What needs to be done → Copy the data exactly from the line that contains "margin-top: 18px;" through the line that contains "background: #6d6455;", keeping both end lines and leaving out everything else.

Supplied records →
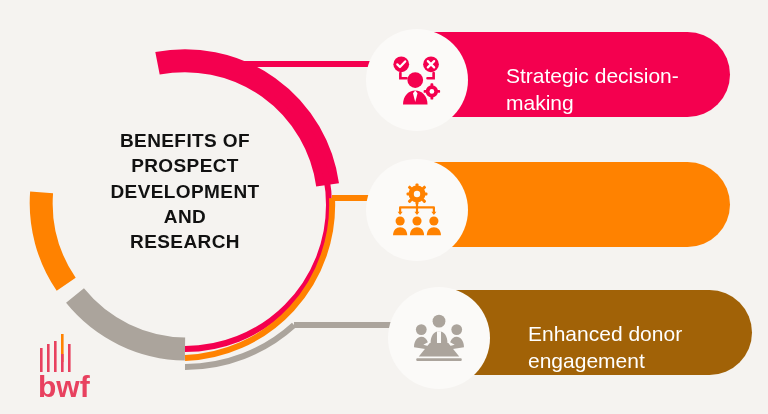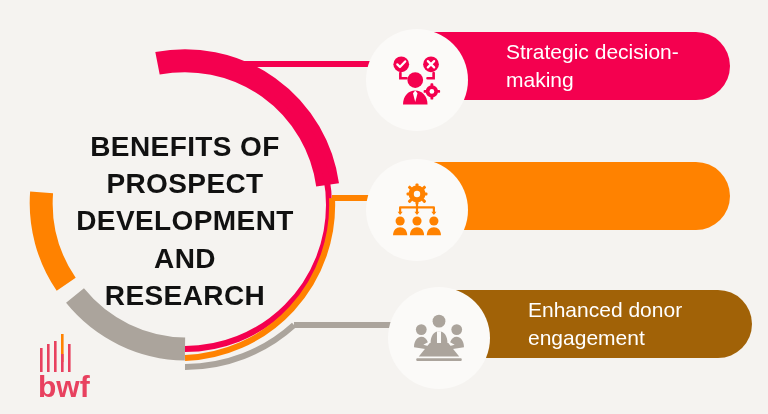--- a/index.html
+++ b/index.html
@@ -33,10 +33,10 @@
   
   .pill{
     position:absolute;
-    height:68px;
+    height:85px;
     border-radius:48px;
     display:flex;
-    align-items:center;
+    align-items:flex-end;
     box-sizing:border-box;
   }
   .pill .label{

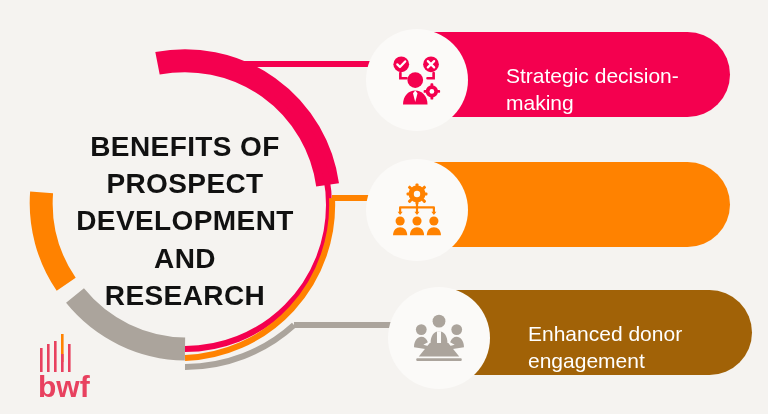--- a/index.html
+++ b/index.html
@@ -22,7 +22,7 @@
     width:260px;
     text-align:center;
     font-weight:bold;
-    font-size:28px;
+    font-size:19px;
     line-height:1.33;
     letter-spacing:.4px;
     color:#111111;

* * *

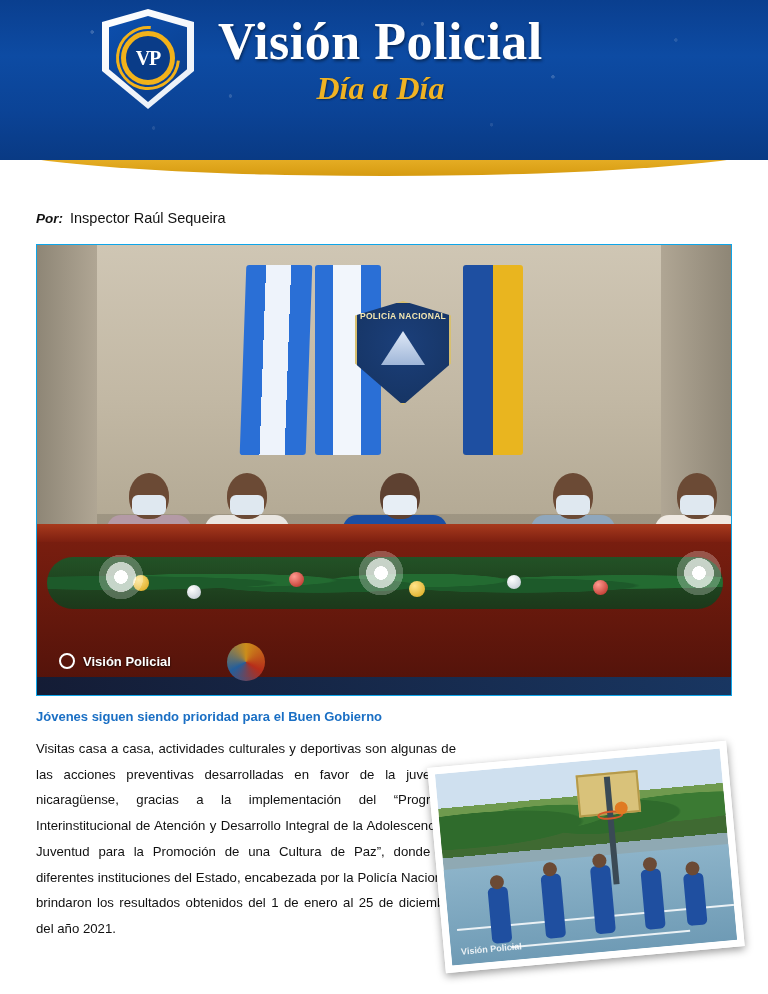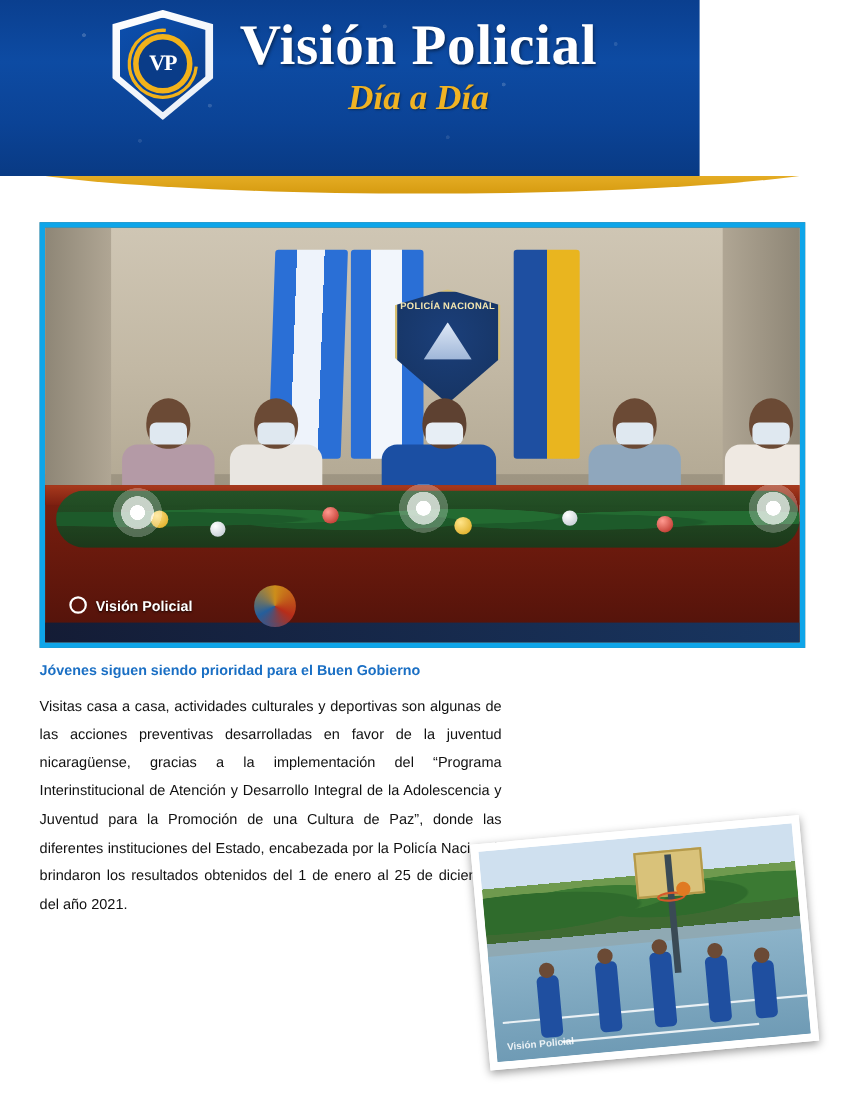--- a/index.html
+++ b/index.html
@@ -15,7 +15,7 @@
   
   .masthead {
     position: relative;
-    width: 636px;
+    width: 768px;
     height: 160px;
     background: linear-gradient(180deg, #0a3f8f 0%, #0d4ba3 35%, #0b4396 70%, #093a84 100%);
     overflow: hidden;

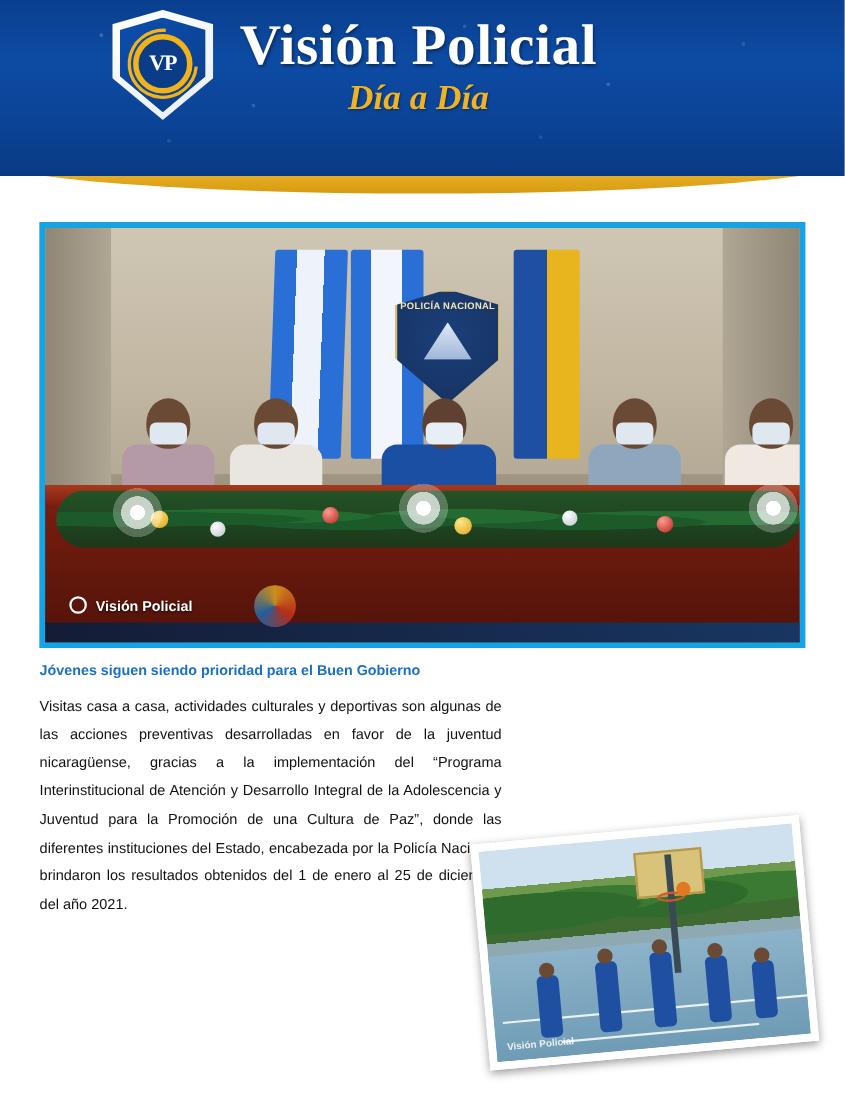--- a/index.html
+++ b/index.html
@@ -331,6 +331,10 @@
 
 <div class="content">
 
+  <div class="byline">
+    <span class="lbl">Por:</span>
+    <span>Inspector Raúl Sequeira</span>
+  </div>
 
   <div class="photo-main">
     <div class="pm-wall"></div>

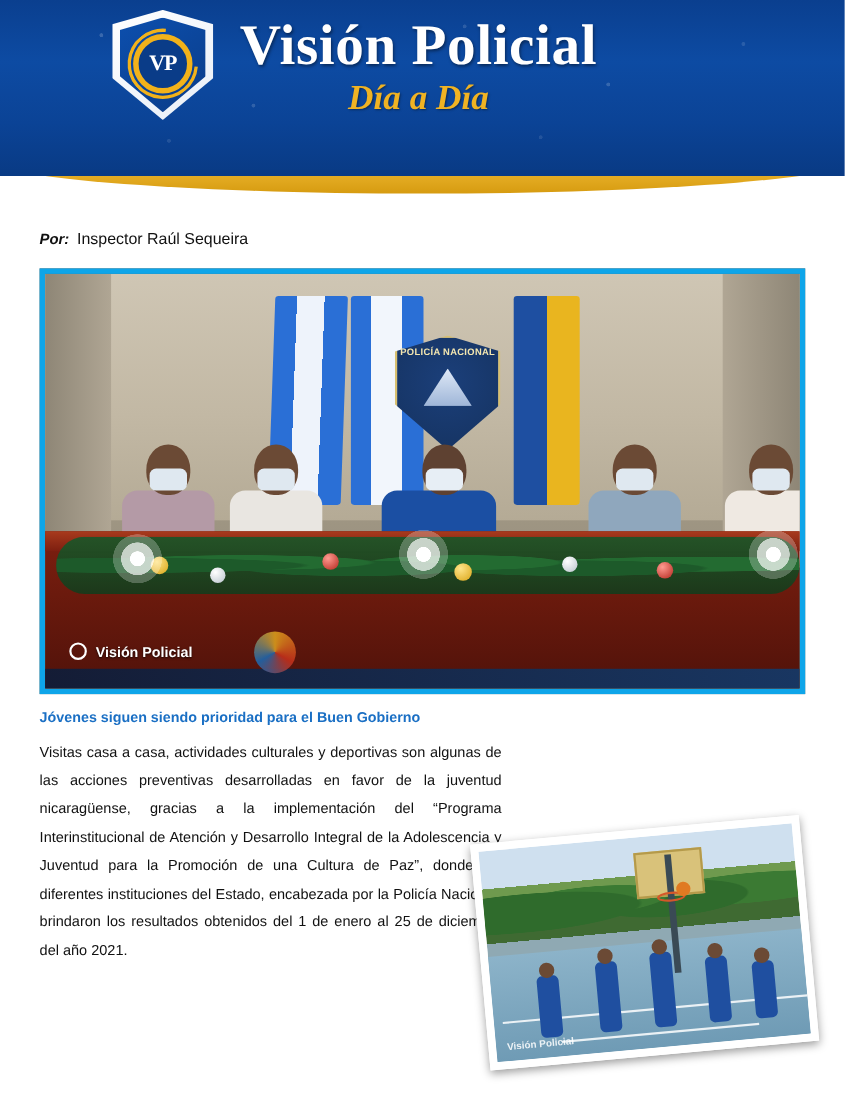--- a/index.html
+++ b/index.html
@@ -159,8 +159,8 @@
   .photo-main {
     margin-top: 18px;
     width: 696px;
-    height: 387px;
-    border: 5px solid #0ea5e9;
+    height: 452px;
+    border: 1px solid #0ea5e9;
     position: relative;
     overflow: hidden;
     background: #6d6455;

Result of this exercise →
     margin-top: 18px;
     width: 696px;
-    height: 387px;
-    border: 5px solid #0ea5e9;
+    height: 452px;
+    border: 1px solid #0ea5e9;
     position: relative;
     overflow: hidden;
     background: #6d6455;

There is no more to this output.